Compelled Speech vs. Reasonable Restriction: The Constitutional Dimension

The IFF has characterized the mandatory labeling requirement as a form of "compelled speech," arguing it forces both creators and platforms to carry a government-mandated message on potentially lawful and harmless content. This raises a fundamental question under Article 19 of the Constitution: does this regulation constitute a "reasonable restriction" in the interest of public order and preventing incitement?

The government's move is contextualized by a surge in high-profile deepfake incidents, such as the case brought by actor Aishwarya Rai Bachchan, where the Delhi High Court granted injunctions to protect her personality and publicity rights. Proponents of the rules argue that they are a necessary proactive measure to combat reputational harm, fraud, and election interference. Legal experts cited in the source material contend that the rules fall within the ambit of reasonable restrictions.

However, critics maintain that the broad, undifferentiated application of labeling to all SGI—from dangerous political deepfakes to AI-assisted art—fails the test of proportionality. A risk-based approach, as suggested by some experts, would involve stricter rules for high-risk content like election material while applying lighter regulations to creative or commercial uses.

Global Context and Implementation Challenges

India’s regulatory push aligns with a global trend toward AI transparency. The European Union’s AI Act, for instance, mandates that AI-generated content be tagged, and the United States has issued executive orders for watermarking standards.
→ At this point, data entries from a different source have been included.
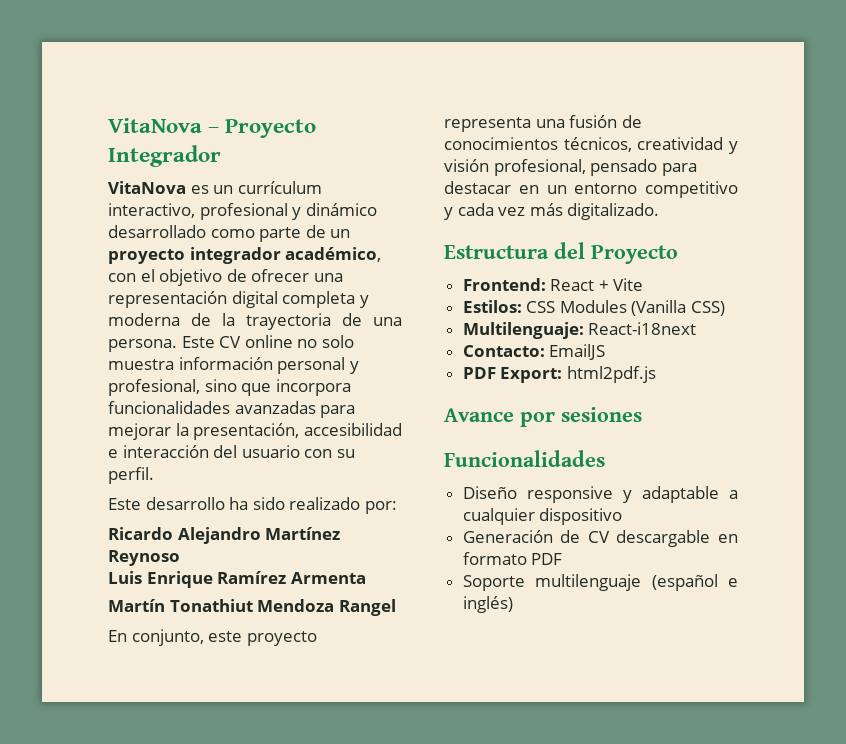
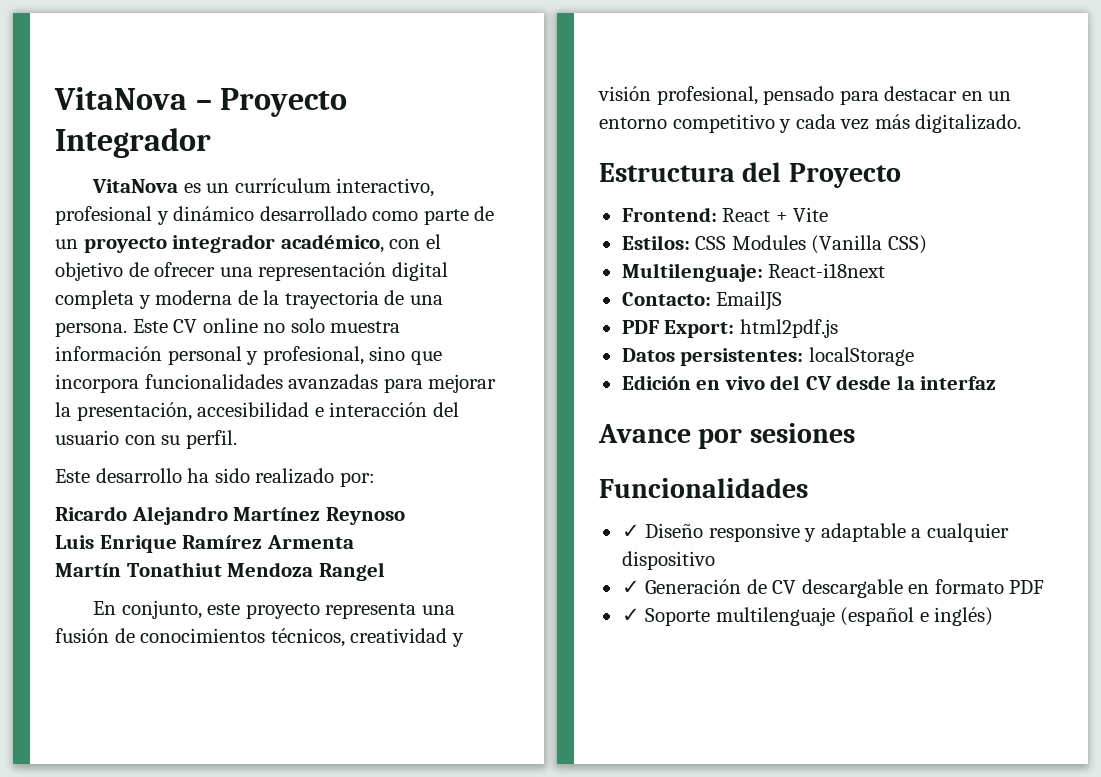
+ Datos persistentes: localStorage
+ Edición en vivo del CV desde la interfaz
- Diseño responsive y adaptable a cualquier dispositivo
+ ✓ Diseño responsive y adaptable a cualquier dispositivo
- Generación de CV descargable en formato PDF
+ ✓ Generación de CV descargable en formato PDF
- Soporte multilenguaje (español e inglés)
+ ✓ Soporte multilenguaje (español e inglés)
However, India's unique digital landscape—characterized by massive user volumes, linguistic diversity, and varying levels of digital literacy—presents distinct challenges.

The technical and financial costs of implementation are substantial. Deploying automated detection tools is expensive and their accuracy is not guaranteed, especially against sophisticated adversarial techniques. The new rules could disproportionately impact smaller startups and individual creators who may lack the resources to comply with complex labeling and verification requirements.
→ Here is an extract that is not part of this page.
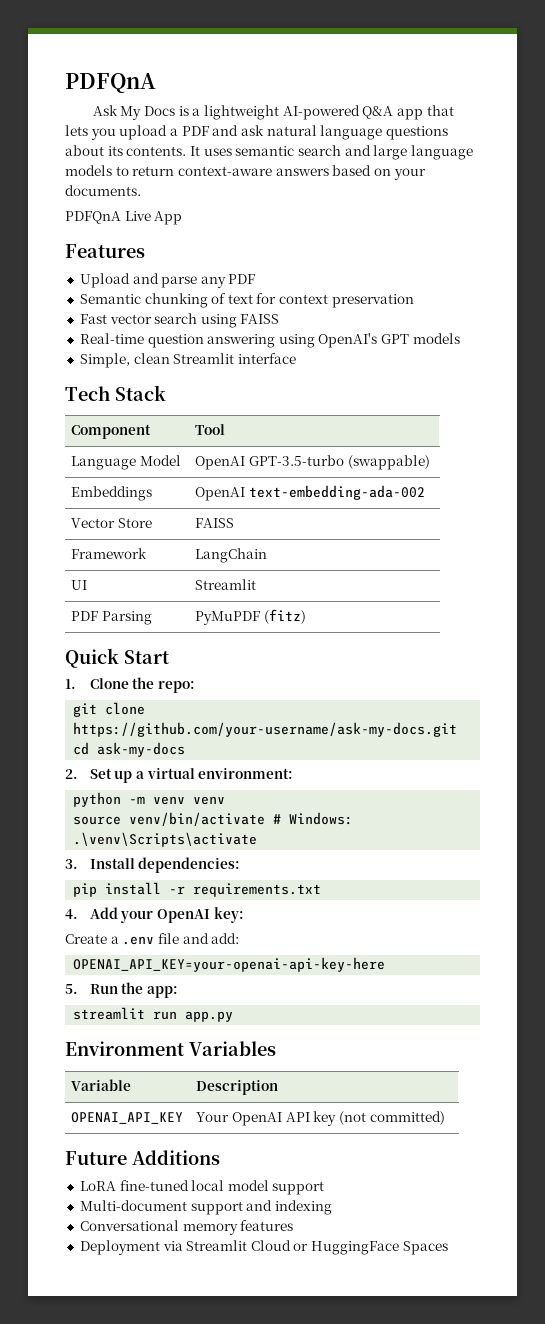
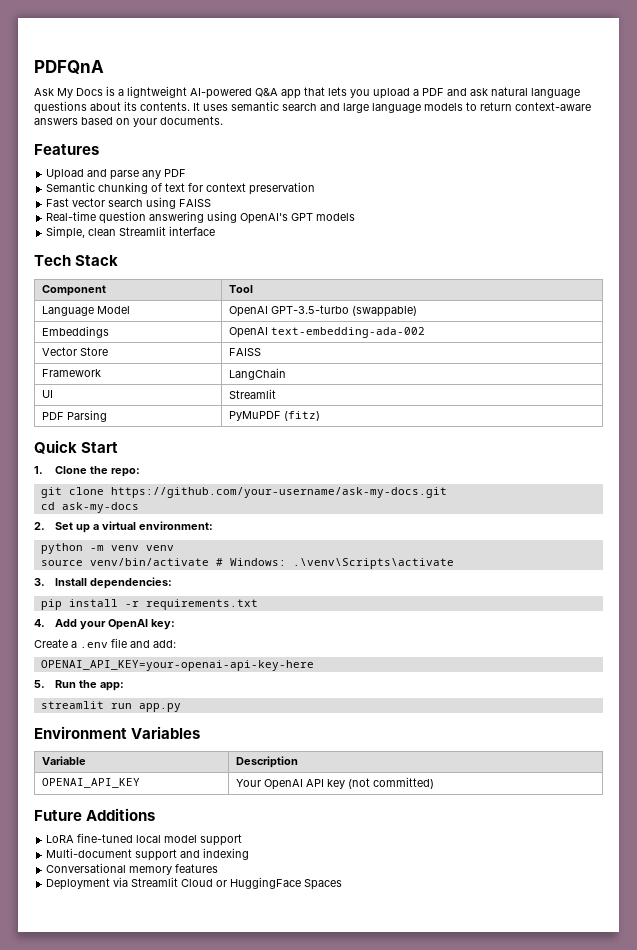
- PDFQnA Live App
There is also a debate over where accountability should ultimately lie. Divya Agarwal of Bingelabs suggested that the obligation should be on the foundational model providers. "If you generate something using OpenAI, Gemini, or any other LLM, the output could include a hidden code or identifier... When that content is uploaded to a platform like Meta, the system could automatically detect that it’s AI-generated," Agarwal proposed. This would shift the primary technical burden from content-hosting platforms to the AI developers themselves—a possibility hinted at by government sources who confirmed consultations with major AI labs like OpenAI and Google.

Conclusion: A Precarious Balance

The Draft Amendments to the IT Rules signal India's intent to be at the forefront of regulating AI-generated content. The policy goal—to empower users to distinguish between authentic and synthetic information—is laudable. However, the proposed framework raises profound legal and operational challenges.

For legal professionals advising tech clients, the key concerns will revolve around the definitional ambiguity of SGI, the heightened risk of losing safe harbour protection, and the practicalities of implementing costly and technically complex compliance systems. The coming weeks will be crucial as industry stakeholders, civil society, and legal experts provide feedback to MeitY. The final text of the rules will need to strike a delicate balance: fostering transparency and accountability without imposing disproportionate burdens that stifle innovation, chill free expression, and ultimately prove ineffective against determined malicious actors.